Also is everything your referring to within the HU, or the RUX also? Maybe it depends based on how Aaron'z says I have it hooked up...

Maybe I can go all optical (remove Ai) for a week or so and see if that makes a difference??


----------



## banshee28 (Mar 23, 2006)

Aaron'z 2.5RS/WRX said:


> if you are connected in ANY way via Ai, you are using analog volume control, regardless of whatever...
> 
> It is not until you connect optical only and lose all but CD that you go true digital all the way to the output of the 701.. you also have to use the 701 for volume control at that point... the DVA becomes a CD transport..


Did not know that...LOL

So maybe I can remove Ai for a week and go full digital to see how that works... 

Never tried that, or using the RUX for volume...


----------



## Aaron'z 2.5RS/WRX (Oct 24, 2007)

All you can do is try... 

the 701 is controlling volume, the DVA is just controlling IT at this point, with the Ai connection... 

That's the thing you only have optical in CD mode anyway, the tuner and other functions all run Ai, not optical... So when you use the DVA for volume control, it's running volume through the Ai net which is analog... 

When/if you pull the Ai cable, you lose tuner and Aux, but go full digital with digital volume control, but must control volume via the RUX controller...

I'm just learning all of this myself, honestly, I just learned it a few weeks before you..


----------



## banshee28 (Mar 23, 2006)

Sounds good, worth a shot...Now just have to read up on how to use the RUX to control volume. Also thats CD or DVD right, I use DVD for audio also.....Thanks


----------



## Aaron'z 2.5RS/WRX (Oct 24, 2007)

Digital media, so yeah, DVD... 

You have to go through the set-up again, it should recognize the loss of the Ai and gain a function to select it's input... mine doesn't seem to want to work, I get what looks like volume control, but no sound... 
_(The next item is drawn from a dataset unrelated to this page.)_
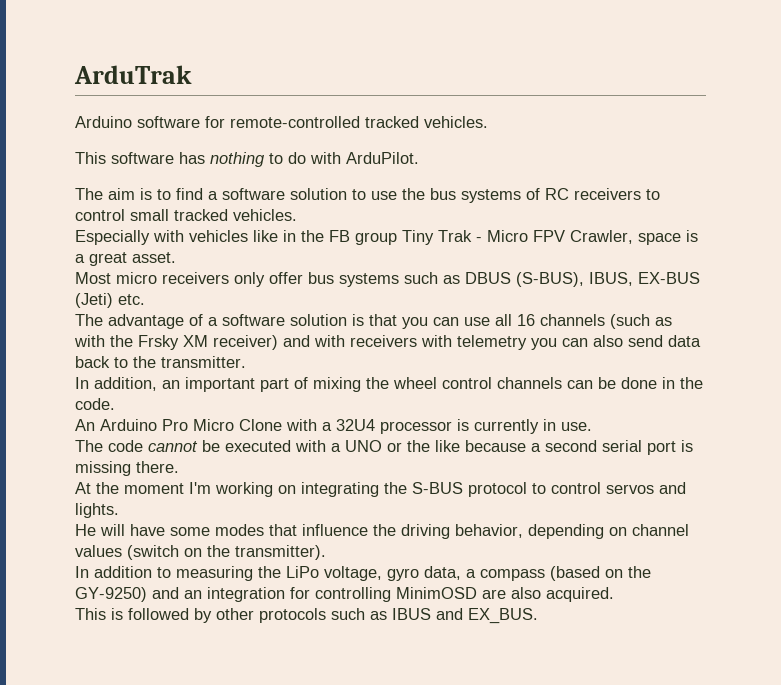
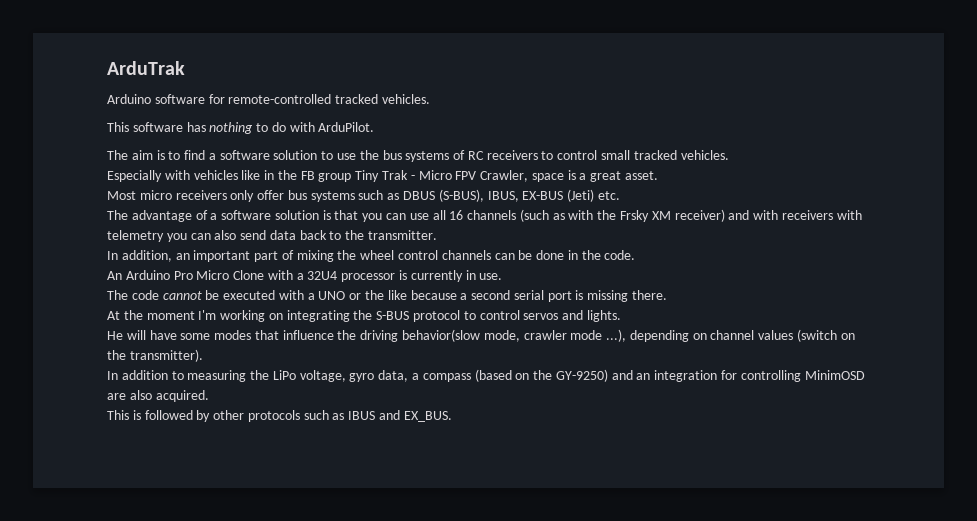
- He will have some modes that influence the driving behavior, depending on channel values (switch on the transmitter).
+ He will have some modes that influence the driving behavior(slow mode, crawler mode ...), depending on channel values (switch on the transmitter).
still working the bugs out of the car so IT can go down the road, then I'll worry about the system (got both up and running about the same time)


----------



## banshee28 (Mar 23, 2006)

Cool, will definitely try this out over the weekend....Will report back soon....


----------



## banshee28 (Mar 23, 2006)

Aaron'z 2.5RS/WRX said:


> the 701 is controlling volume, the DVA is just controlling IT at this point, with the Ai connection...
> 
> That's the thing you only have optical in CD mode anyway, the tuner and other functions all run Ai, not optical... So when you use the DVA for volume control, it's running volume through the Ai net which is analog...
> 
> ...


 Ok, not sure if this is the way its supposed to work.....I removed the Ai connection from the H701, left the C701 plugged in of course, then turned everything on. I had no power on the C701.

Apparently the Ai gives the C701 power? I only had it on tuner for a min when I tried, but would it get power and start working if I choose a CD\DVD?

Otherwise, not sure how to setup the C701 to control the volume.

I did the setup on the DVA using "other" for the opt out but nothing made a difference.

Would also like to eventually connect my Android to the H701 with full volume once I get this all figured out.....


----------



## banshee28 (Mar 23, 2006)

Ok, I think I have an idea of what could be the issue. Once I remove Ai, I have no power on the Rux C701. This is apparently due to the H701 no longer having a remote turn on power connected. I guess I never connected one, since I knew I had the Ai for power. I will be checking this soon.

So I guess if I connect a remote turn-on power source, then the H701 and C701 will power on I think without needing the Ai. Then I can continue from there and adjust the settings on the C701 and get everything working using FULL Digital!


----------



## pat_smith1969 (Feb 17, 2010)

just a thought but do you have any steering wheel control adapeters installed? I have the Metra adapter and it has done exactly this on me a couple times... I want to go to the Axxess one but jsut havent gotten to it.


----------



## banshee28 (Mar 23, 2006)

pat_smith1969 said:


> just a thought but do you have any steering wheel control adapeters installed? I have the Metra adapter and it has done exactly this on me a couple times... I want to go to the Axxess one but jsut havent gotten to it.


Nope, none at all. Just the HU and C701 up front. Never even use the remote.


----------



## Aaron'z 2.5RS/WRX (Oct 24, 2007)

banshee28 said:


> Ok, not sure if this is the way its supposed to work.....I removed the Ai connection from the H701, left the C701 plugged in of course, then turned everything on. I had no power on the C701.
> 
> Apparently the Ai gives the C701 power? I only had it on tuner for a min when I tried, but would it get power and start working if I choose a CD\DVD?
> 
> ...


I couldn't tell you, mine works fine when connected via the DIN cable... 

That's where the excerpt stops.